Alicia Sometimes, Particle Wave, Cloud Chamber. Image Andrew Watson.

Alicia Sometimes, Particle Wave, Cloud Chamber. Image Andrew Watson.

ANAT SPECTRA 2021

ANAT SPECTRA 2021 is a biennial festival showcasing the best research and creative work being produced through collaborations between Australian and New Zealand artists and scientists.

Collaboration between the arts and sciences contributes to the creation of knowledge, ideas and processes beneficial across both disciplines. Artists and scientists approach creativity, exploration and research in different ways and from different perspectives; when working together they open up new ways of seeing, experiencing and interpreting the world around us.

ANAT SPECTRA explores this increasing convergence of art and science and considers how each area impacts the other and how, together, they shed light on who we are and where we’re heading.

ANAT SPECTRA 2021
October 2021
University of Melbourne’s Southbank Campus & surrounds

Call for Papers: March 2021
Deadline for Abstracts: June 2021

Notification of acceptance: July 2021 

ANAT SPECTRA 2021 Program Curator

We’re delighted to announce award-winning contemporary artist, curator, producer, writer and thinker David Pledger as the inaugural Program Curator for ANAT SPECTRA 2021. Working at the intersection of the performing, visual and media arts in Australia, Asia and Europe, David is notable for engaging publics in productive and provocative ways.

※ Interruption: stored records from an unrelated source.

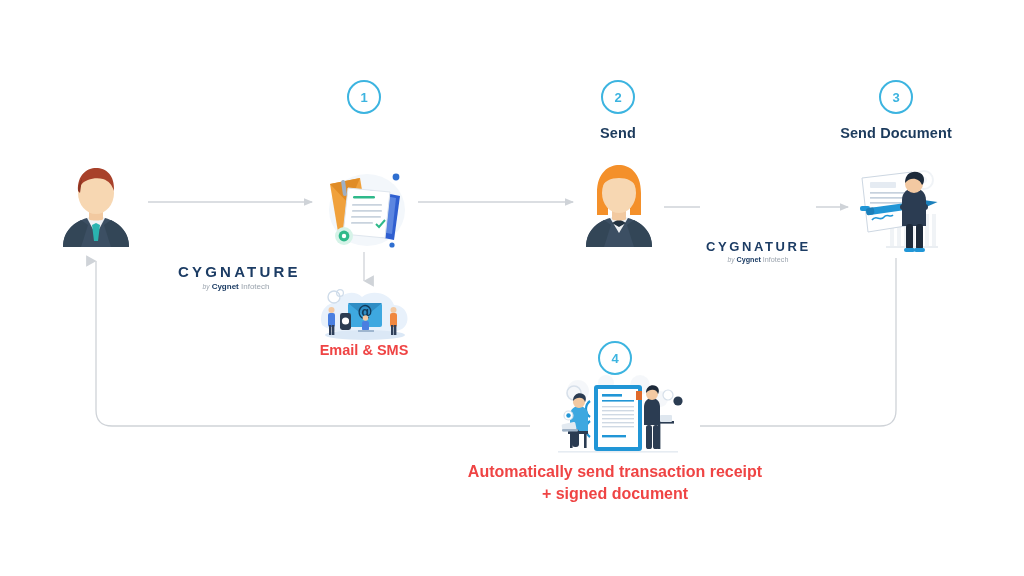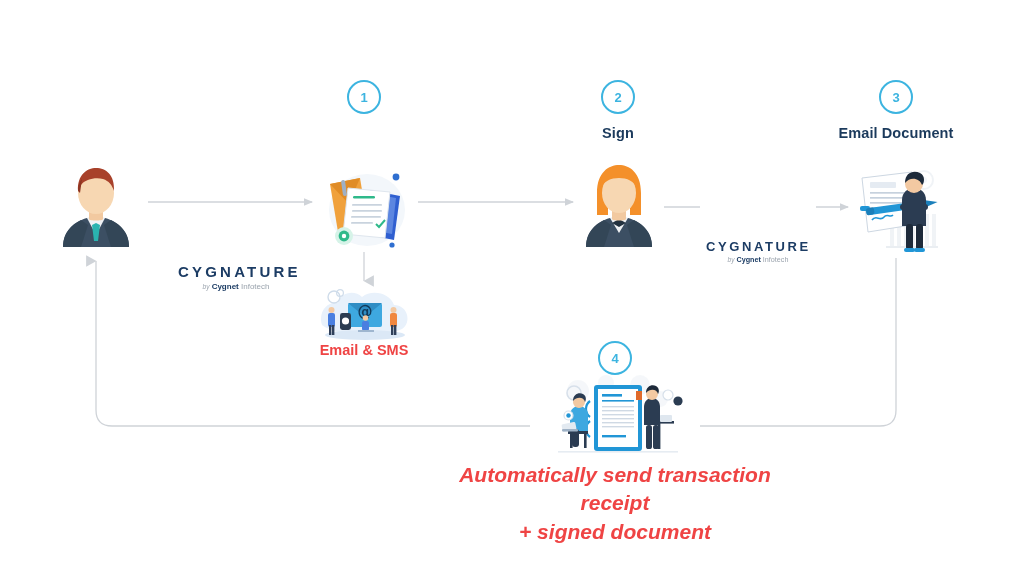"Sign" div.step-label { text: Sign -> Send }
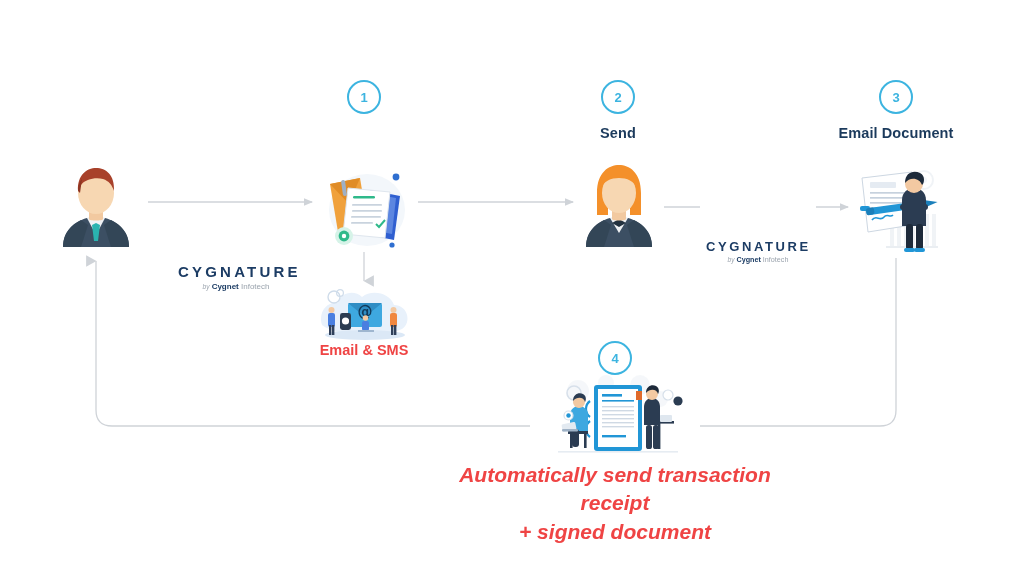"Email Document" div.step-label { text: Email -> Send }
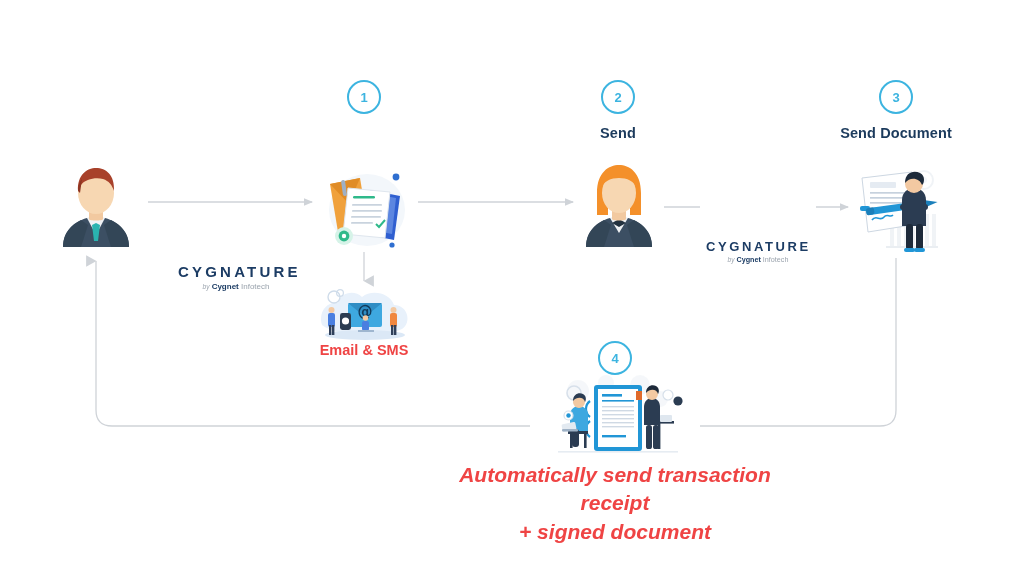"Automatically send transaction receipt" .caption.big { font-size: 21px -> 16px; font-style: italic -> none }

ANAT SPECTRA 202 Program Curator, David Pledger. Photograph Kyung Na.

ANAT SPECTRA 202 Program Curator, David Pledger. Photograph Kyung Na.

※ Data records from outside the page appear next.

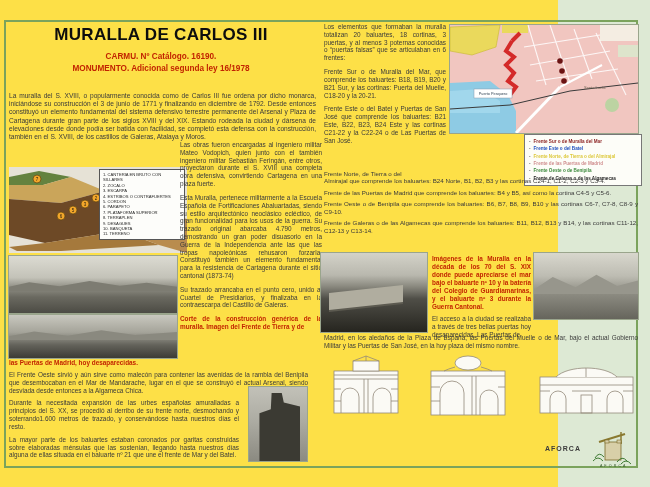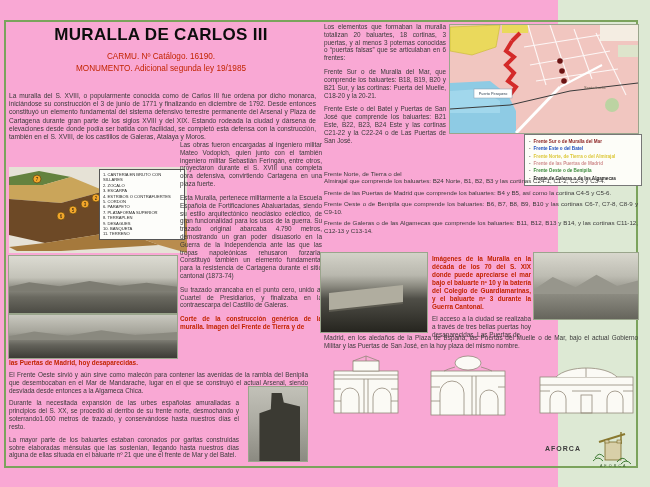"MURALLA DE CARLOS III" .page { background: #f9a8d4 -> #fde047 }
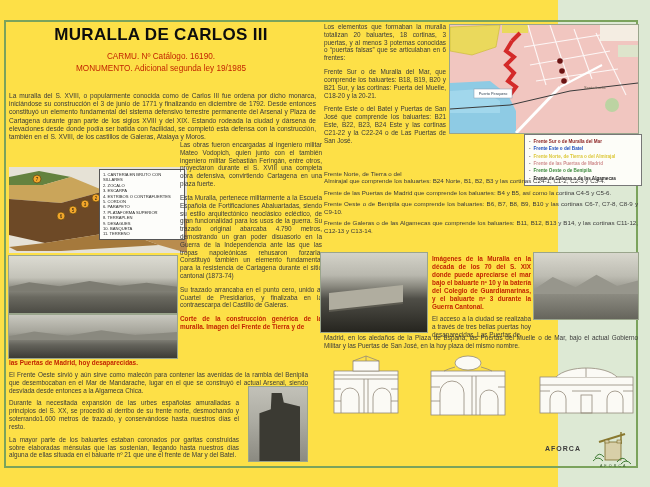"CARMU. Nº Catálogo. 16190." .catalog { font-weight: normal -> bold }
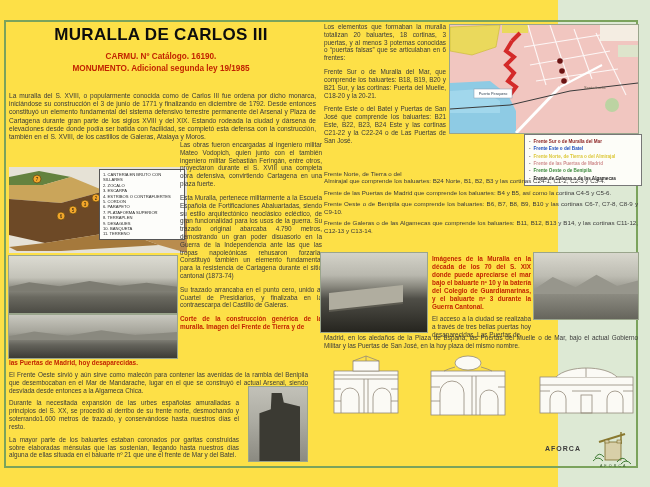"MONUMENTO. Adicional segunda ley 19/1985" div { text: 19/1985 -> 16/1978 }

ANAT CEO Melissa DeLaney says “ANAT is at the forefront of experimental practice, and to be working as an organisation with David is a chance for this ethos to enter into the ways in which we design our culture and programs. David has a highly collaborative practice, centred very much around ideas and possible futures. We are positive about this influence on the model of presentation of this year’s ANAT SPECTRA and what this experience will bring to our artists and network.”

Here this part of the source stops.